J'ai été frappée par le décalage qui existe entre, d'une part, la réalité du harcèlement et, d'autre part, la rareté des plaintes enregistrées pour ce motif dans notre pays, un millier par an, et l'extrême rareté de celles qui aboutissent à une condamnation, environ quatre-vingts par an. Les chiffres disponibles sur le nombre de victimes du harcèlement sexuel varient considérablement selon la définition qui en est donnée, et se situent entre 1,9 % des femmes interrogées et 45 % – ce dernier chiffre correspondant à la part des femmes qui ont entendu une plaisanterie sexiste dans leur cadre professionnel. Mais, même en retenant le taux le plus faible, on est évidemment très au-dessus des mille plaintes annuelles. Ce décalage met en évidence la nécessité de sensibiliser le public en général et les victimes en particulier, et de faciliter le parcours de celles qui portent plainte, lequel s'apparente trop souvent à un parcours du combattant.

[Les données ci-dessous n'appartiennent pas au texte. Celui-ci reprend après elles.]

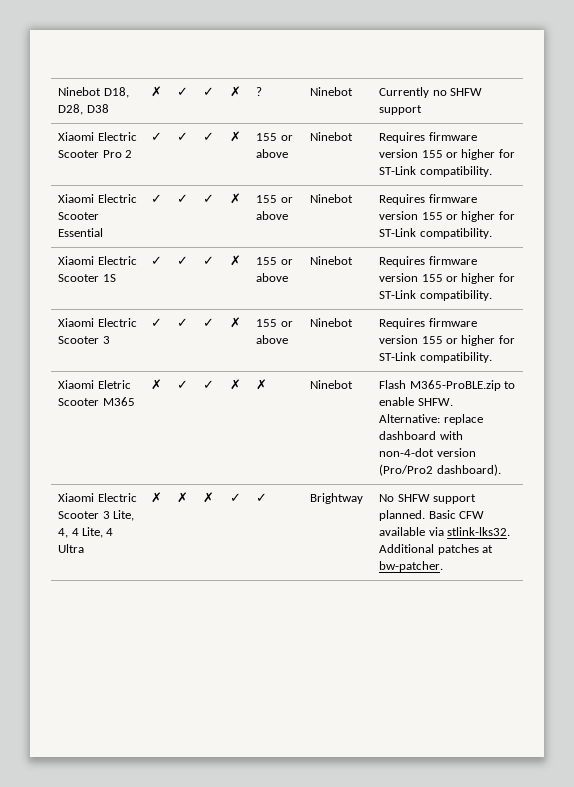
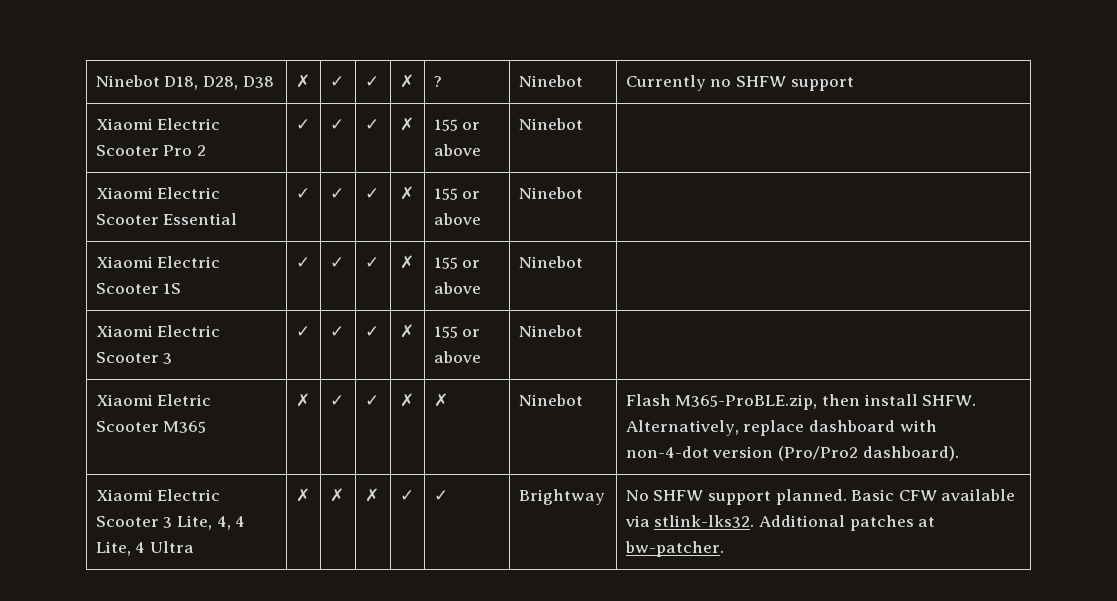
- Xiaomi Electric Scooter Pro 2 | ✓ | ✓ | ✓ | ✗ | 155 or above | Ninebot | Requires firmware version 155 or higher for ST-Link compatibility.
+ Xiaomi Electric Scooter Pro 2 | ✓ | ✓ | ✓ | ✗ | 155 or above | Ninebot |
- Xiaomi Electric Scooter Essential | ✓ | ✓ | ✓ | ✗ | 155 or above | Ninebot | Requires firmware version 155 or higher for ST-Link compatibility.
+ Xiaomi Electric Scooter Essential | ✓ | ✓ | ✓ | ✗ | 155 or above | Ninebot |
- Xiaomi Electric Scooter 1S | ✓ | ✓ | ✓ | ✗ | 155 or above | Ninebot | Requires firmware version 155 or higher for ST-Link compatibility.
+ Xiaomi Electric Scooter 1S | ✓ | ✓ | ✓ | ✗ | 155 or above | Ninebot |
- Xiaomi Electric Scooter 3 | ✓ | ✓ | ✓ | ✗ | 155 or above | Ninebot | Requires firmware version 155 or higher for ST-Link compatibility.
+ Xiaomi Electric Scooter 3 | ✓ | ✓ | ✓ | ✗ | 155 or above | Ninebot |
- Xiaomi Eletric Scooter M365 | ✗ | ✓ | ✓ | ✗ | ✗ | Ninebot | Flash M365-ProBLE.zip to enable SHFW. Alternative: replace dashboard with non-4-dot version (Pro/Pro2 dashboard).
+ Xiaomi Eletric Scooter M365 | ✗ | ✓ | ✓ | ✗ | ✗ | Ninebot | Flash M365-ProBLE.zip, then install SHFW. Alternatively, replace dashboard with non-4-dot version (Pro/Pro2 dashboard).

Parmi les recommandations que je propose de formuler figure la création d'un observatoire national des violences faites aux femmes : il ne s'agit pas de créer une nouvelle « usine à gaz », mais de mutualiser les bonnes pratiques des collectivités territoriales, à l'exemple de ce qui existe par exemple en Seine-Saint-Denis, et de constituer un réseau dans le cadre de cet observatoire national.
Je soutiens aussi l'initiative, annoncée par la ministre des Droits des femmes, d'une campagne de sensibilisation sur les violences au travail dès que la nouvelle loi sera en vigueur ; cette campagne devra être conçue de manière à cibler aussi bien les victimes que les auteurs potentiels, les employeurs et les témoins.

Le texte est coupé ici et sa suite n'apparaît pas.